[[ DATA IN THIS EXERCISE, beginning ]]

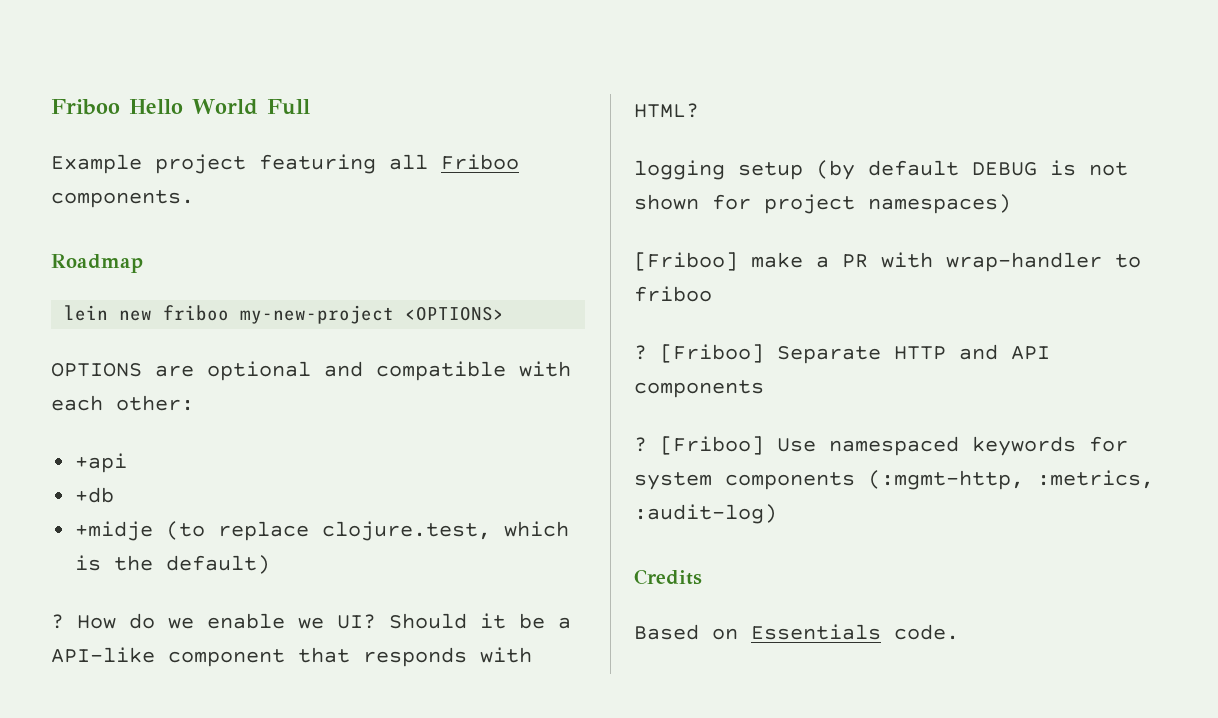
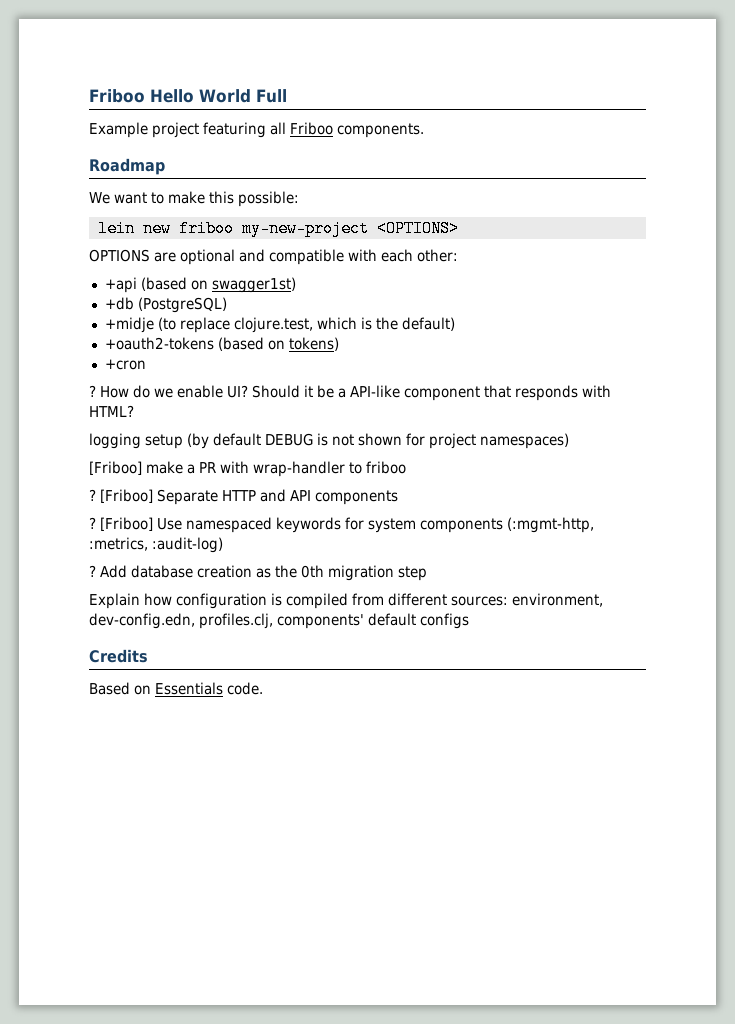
+ We want to make this possible:
- +api
+ +api (based on swagger1st)
- +db
+ +db (PostgreSQL)
+ +oauth2-tokens (based on tokens)
+ +cron
- How do we enable we UI?
+ How do we enable UI?
+ ? Add database creation as the 0th migration step
+ Explain how configuration is compiled from different sources: environment, dev-config.edn, profiles.clj, components' default configs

[[ DATA IN THIS EXERCISE, end ]]

> _ACTIVITY_
Could you retype exactly the lines above from the one containing "we enable UI?" through the last line of the records, both included, and nothing else?

> _ANSWER BOX_
+ How do we enable UI?
+ ? Add database creation as the 0th migration step
+ Explain how configuration is compiled from different sources: environment, dev-config.edn, profiles.clj, components' default configs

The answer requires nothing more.